Newspapers aren’t immune from the “bravado syndrome.” Editors sitting in windowless offices have no hesitation in sending out eager photographers, salivating at getting that one great weather shot, even if it’s of their company car being stuck in a snow bank after sliding off an icy road.
To “humanize” the story—high-paid news consultants like to throw around the concept of “humanizing a story”—some of the reporters had to find people stuck in the snow. There were many to choose from. But, the questions asked were along the lines of, “So, how did you get into this situation?” “How do you feel about this storm?” and “What do you plan to do?”
There wasn’t much reporting in New Jersey.
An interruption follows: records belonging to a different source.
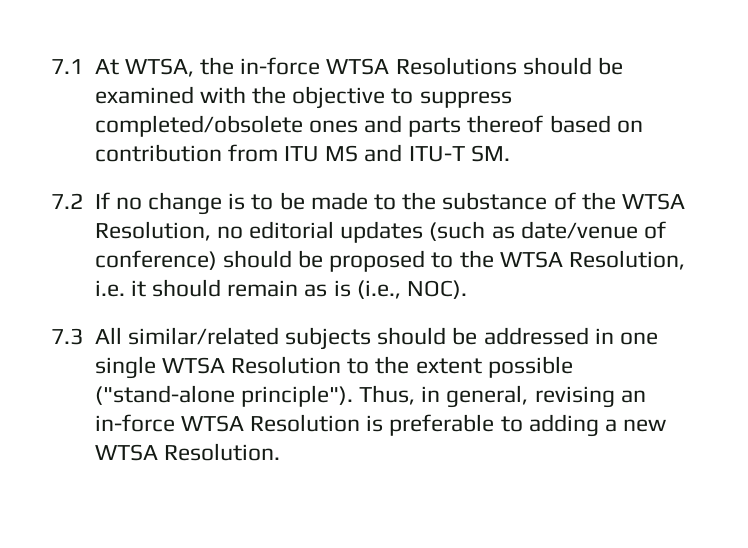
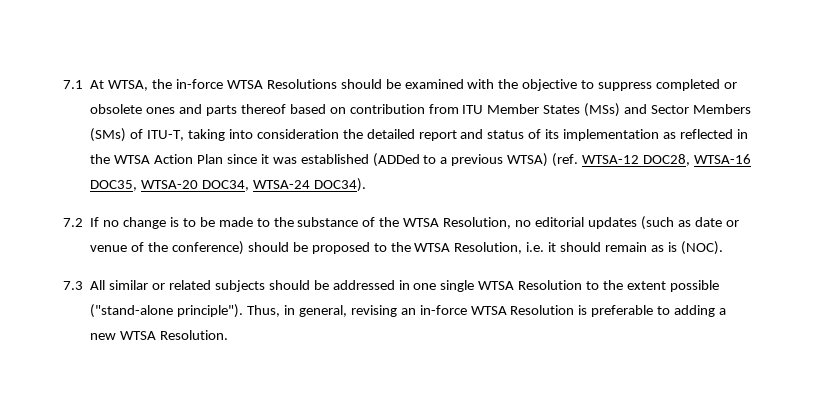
- 7.1 At WTSA, the in-force WTSA Resolutions should be examined with the objective to suppress completed/obsolete ones and parts thereof based on contribution from ITU MS and ITU-T SM.
+ 7.1 At WTSA, the in-force WTSA Resolutions should be examined with the objective to suppress completed or obsolete ones and parts thereof based on contribution from ITU Member States (MSs) and Sector Members (SMs) of ITU-T, taking into consideration the detailed report and status of its implementation as reflected in the WTSA Action Plan since it was established (ADDed to a previous WTSA) (ref. WTSA-12 DOC28, WTSA-16 DOC35, WTSA-20 DOC34, WTSA-24 DOC34).
- 7.2 If no change is to be made to the substance of the WTSA Resolution, no editorial updates (such as date/venue of conference) should be proposed to the WTSA Resolution, i.e. it should remain as is (i.e., NOC).
+ 7.2 If no change is to be made to the substance of the WTSA Resolution, no editorial updates (such as date or venue of the conference) should be proposed to the WTSA Resolution, i.e. it should remain as is (NOC).
- 7.3 All similar/related subjects should be addressed in one single WTSA Resolution to the extent possible ("stand-alone principle").
+ 7.3 All similar or related subjects should be addressed in one single WTSA Resolution to the extent possible ("stand-alone principle").

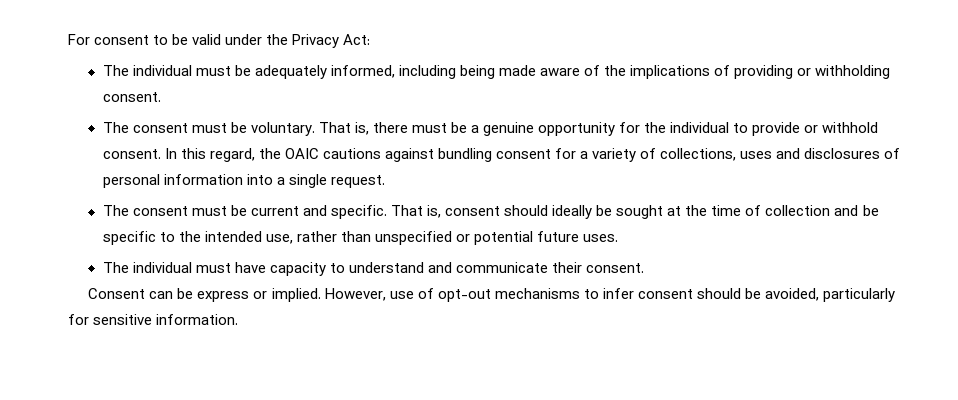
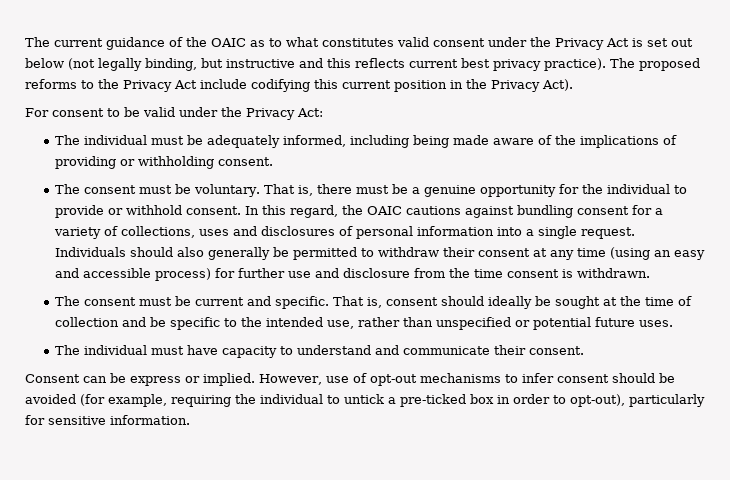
+ The current guidance of the OAIC as to what constitutes valid consent under the Privacy Act is set out below (not legally binding, but instructive and this reflects current best privacy practice). The proposed reforms to the Privacy Act include codifying this current position in the Privacy Act).
+ Individuals should also generally be permitted to withdraw their consent at any time (using an easy and accessible process) for further use and disclosure from the time consent is withdrawn.
- However, use of opt-out mechanisms to infer consent should be avoided, particularly for sensitive information.
+ However, use of opt-out mechanisms to infer consent should be avoided (for example, requiring the individual to untick a pre-ticked box in order to opt-out), particularly for sensitive information.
The “Garden State” was snowed under, but didn’t get hit as bad as New England, which saw two feet of snow and near-hurricane wind gusts. But, there were stories there, which didn’t receive heavy coverage and didn’t threaten the news crews’ physical safety. New Jersey has begun to recover from the devastation of Hurricane Sandy. Could someone have checked to see what the blizzard did to the people and their properties in those shore areas that were once flooded, and now snowed-in and likely to endure even more water damage if temperatures increased and the snow melted before it could be shoveled and trucked from residential and commercial areas?
Getting “the story” is good journalism. Risking your safety and health, and possibly putting others at risk for a weather story, isn’t.